What the exercise asks | Please transcribe exactly the lines from the first line of the records below through the line containing "[76,69,235,88] Seatsmart (FHSU)", including both, and omit all pictures.

Dataset excerpts |
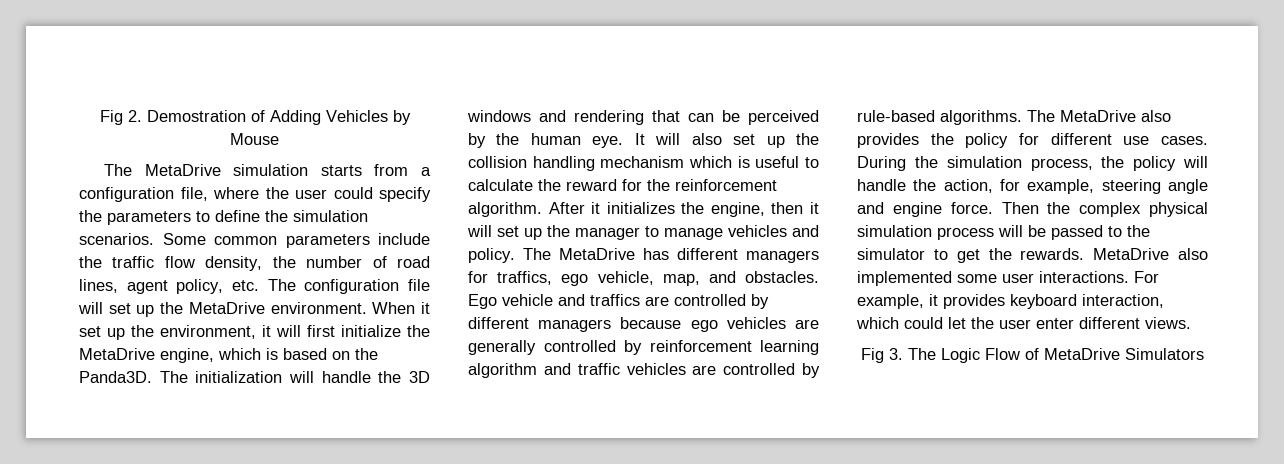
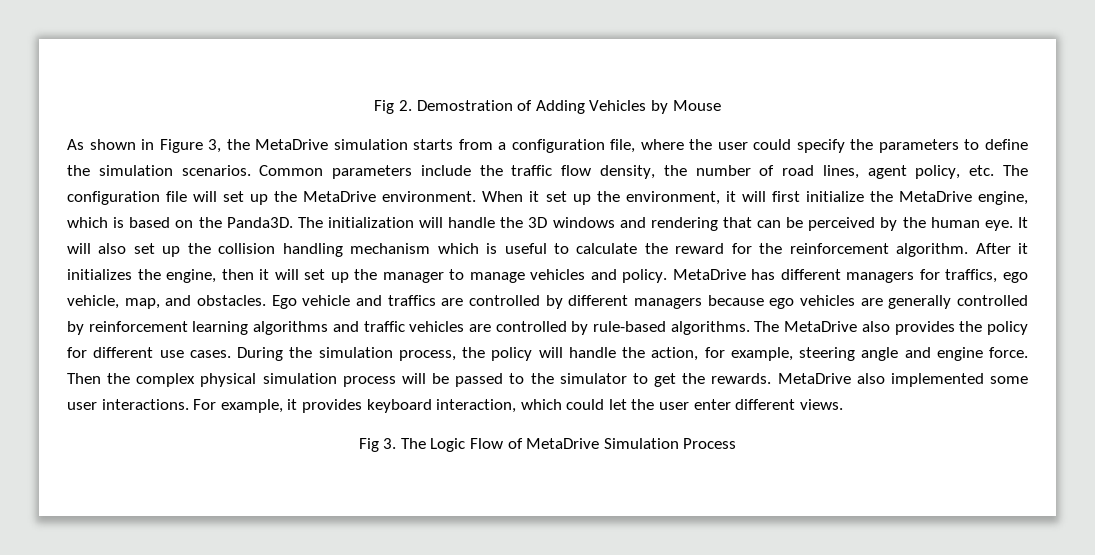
[104,164,133,176] The -> [67,139,250,153] As shown in Figure 3, the
[162,233,277,245] Some common -> [259,165,324,176] Common
[523,248,551,260] The -> (668, 276) none
[468,363,537,378] algorithm -> [253,321,329,335] algorithms
[1125,348,1204,360] Simulators -> [603,438,737,449] Simulation Process

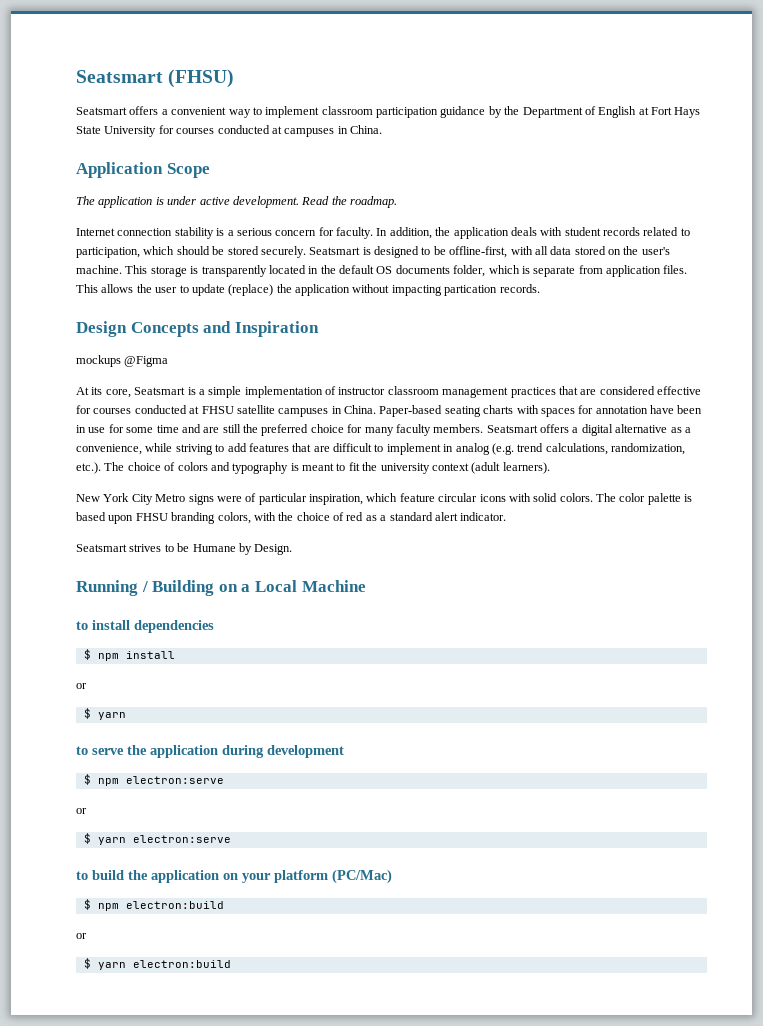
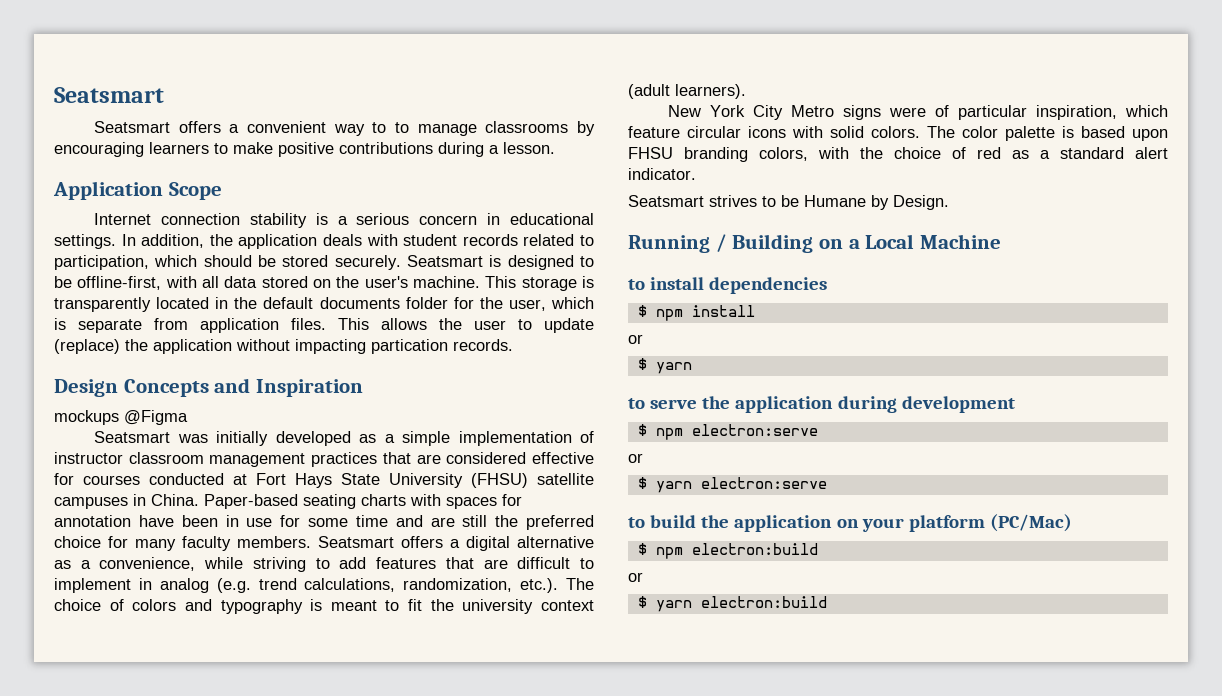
[76,69,235,88] Seatsmart (FHSU) -> [54,87,164,103] Seatsmart
[265,106,701,118] [76,125,382,137] [76,162,210,178] [76,196,397,208] implement classroom participation guidance by the Department of English at Fort Hays State University for courses conducted at campuses in China. // Application Scope // The application is under active development. Read the roadmap. -> [395,121,596,136] [54,142,555,157] [53,181,222,200] to manage classrooms by encouraging learners to make positive contributions during a lesson. // Application Scope
[318,227,373,239] for faculty. -> [487,213,594,225] [54,234,116,249] in educational settings.
[376,265,486,277] OS documents folder, -> [319,297,546,311] documents folder for the user,
[76,387,196,398] At its core, Seatsmart is -> [94,431,377,446] Seatsmart was initially developed as
[201,406,234,414] FHSU -> [256,473,528,488] Fort Hays State University (FHSU)

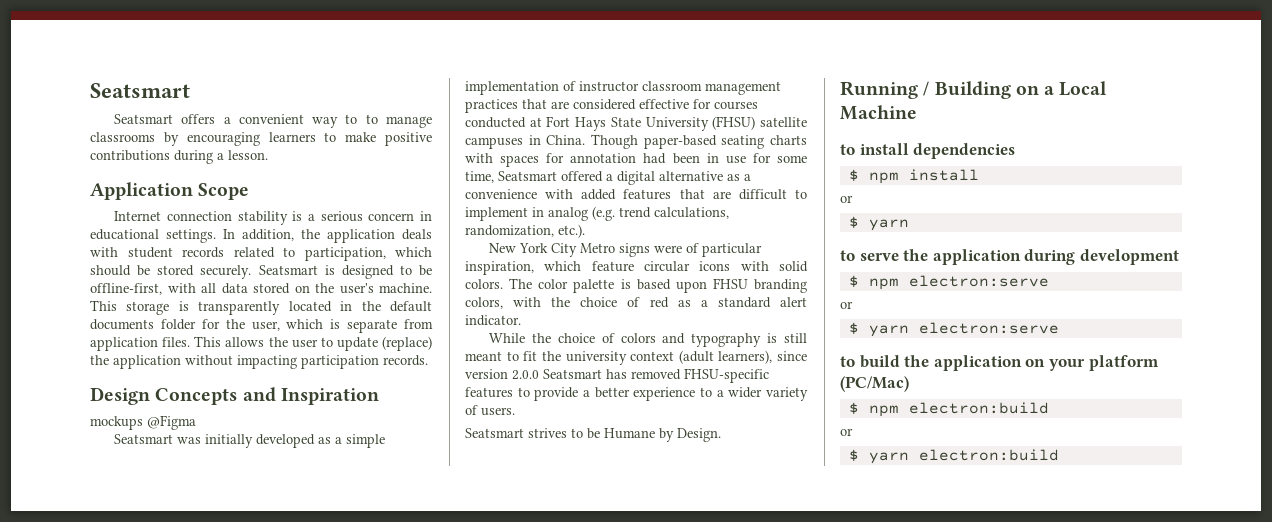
[371,339,448,354] partication -> [301,355,379,369] participation
[204,494,298,509] Paper-based -> [591,134,717,149] Though paper-based
[138,515,174,527] have -> [643,153,667,164] had
[355,515,594,530] [54,536,443,551] time and are still the preferred choice for many faculty members. Seatsmart offers -> [465,171,603,183] time, Seatsmart offered
[99,557,367,572] convenience, while striving to add -> [465,189,617,200] convenience with added
[566,578,594,590] [54,599,594,614] [628,84,746,99] The choice of colors and typography is meant to fit the university context (adult learners). -> (585, 231) none
(696, 174) none -> [489,333,807,347] [465,350,807,365] [465,368,769,383] [465,387,808,401] [465,405,515,416] // While the choice of colors and typography is still meant to fit the university context (adult learners), since version 2.0.0 Seatsmart has removed FHSU-specific features to provide a better experience to a wider variety of users.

Exercise response |
[104,164,133,176] The -> [67,139,250,153] As shown in Figure 3, the
[162,233,277,245] Some common -> [259,165,324,176] Common
[523,248,551,260] The -> (668, 276) none
[468,363,537,378] algorithm -> [253,321,329,335] algorithms
[1125,348,1204,360] Simulators -> [603,438,737,449] Simulation Process

[76,69,235,88] Seatsmart (FHSU) -> [54,87,164,103] Seatsmart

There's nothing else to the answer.